Milan’s disciplinary profile was even more volatile. They took 30.00% of their yellows in the 76–90 window and had red cards spread across the 46–60, 61–75 and 76–90 ranges, each accounting for 33.33% of their total reds. In a tight contest, that late-game edge between controlled aggression and chaos was always going to matter.
Key Matchups
Within that frame, the key matchups were clear.
The “Hunter vs Shield” duel was less about a single starter and more about Ternana’s collective threat versus Milan’s away defensive record. Overall, Milan conceded an average of 1.0 goals per game on their travels; Ternana, at home, scored 1.4 on average. That narrow gap is exactly where this 1–0 settled. The home side didn’t need volume; they needed one clean, high-value chance and the courage to protect it.
In the “Engine Room,” C. Grimshaw and M. Mascarello were Milan’s dual pivots of creativity and control. Grimshaw arrived with 2 assists and 11 key passes, plus 4 blocked shots – a midfielder who both builds and breaks. Mascarello, one of the league’s leading yellow-card collectors with 4 bookings, embodied Milan’s willingness to foul to stop transitions. Across from them, Ternana’s midfield had its own creative heartbeat in Giada Cimò, one of the league’s standout young players with 3 goals, 1 assist and 15 key passes this season, even if she was not in the starting XI here. Her presence in the wider squad has shaped Ternana’s identity: a team that can break lines quickly when given space.
On the flanks, M. Keijzer’s duel with A. Gomes and the Ternana wide forwards was pivotal. Keijzer’s season numbers – 23 tackles, 10 interceptions and 3 blocked shots – underline a defender who steps out aggressively. But that same aggression, coupled with a red card on her record, always carries risk. Against a Ternana side that has won 6 penalties overall and converted all 6, any mis-timed challenge in the box would have been fatal.
Statistical Prognosis
From a statistical prognosis standpoint, this result sits right on the fault line of both teams’ seasons. Milan’s overall attacking average of 1.4 goals per game and defensive average of 1.2 suggested they would create and concede in roughly equal measure, especially away.

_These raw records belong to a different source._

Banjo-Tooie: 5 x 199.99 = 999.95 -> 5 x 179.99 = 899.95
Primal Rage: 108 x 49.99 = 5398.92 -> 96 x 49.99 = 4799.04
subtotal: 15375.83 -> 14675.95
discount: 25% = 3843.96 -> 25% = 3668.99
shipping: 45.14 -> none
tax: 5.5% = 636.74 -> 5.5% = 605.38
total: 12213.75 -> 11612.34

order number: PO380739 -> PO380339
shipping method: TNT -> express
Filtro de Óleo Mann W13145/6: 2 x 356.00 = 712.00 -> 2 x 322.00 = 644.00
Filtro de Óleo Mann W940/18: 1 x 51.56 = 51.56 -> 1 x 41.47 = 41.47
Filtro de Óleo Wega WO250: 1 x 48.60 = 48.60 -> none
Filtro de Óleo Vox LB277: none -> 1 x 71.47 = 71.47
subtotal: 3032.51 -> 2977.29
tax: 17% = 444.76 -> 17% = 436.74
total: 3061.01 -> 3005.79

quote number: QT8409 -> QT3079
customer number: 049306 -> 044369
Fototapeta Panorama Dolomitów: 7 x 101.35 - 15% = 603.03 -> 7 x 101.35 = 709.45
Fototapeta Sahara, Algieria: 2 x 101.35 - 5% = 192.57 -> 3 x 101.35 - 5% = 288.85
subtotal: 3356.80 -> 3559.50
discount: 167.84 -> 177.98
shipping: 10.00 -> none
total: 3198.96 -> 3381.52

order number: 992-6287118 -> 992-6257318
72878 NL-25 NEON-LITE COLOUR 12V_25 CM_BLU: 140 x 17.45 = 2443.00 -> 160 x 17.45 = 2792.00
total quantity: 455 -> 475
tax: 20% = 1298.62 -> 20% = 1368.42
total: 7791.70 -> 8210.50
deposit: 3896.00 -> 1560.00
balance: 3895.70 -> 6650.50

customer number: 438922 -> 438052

Ternana’s home profile – 1.4 scored, 1.5 conceded – implied a knife-edge contest decided by moments rather than flow.
Following this result, the story is one of a home side that bent their season-long numbers in their favour. They turned a campaign defined by a -21 goal difference into a day where their defensive structure held, their discipline did not implode at the wrong moments, and their limited attacking output was just enough. Milan, by contrast, lived down to their away risk profile: a team capable of control, but not always of incision, and one that can be dragged into the kind of attritional battle that Ternana, on this evidence, are learning how to win.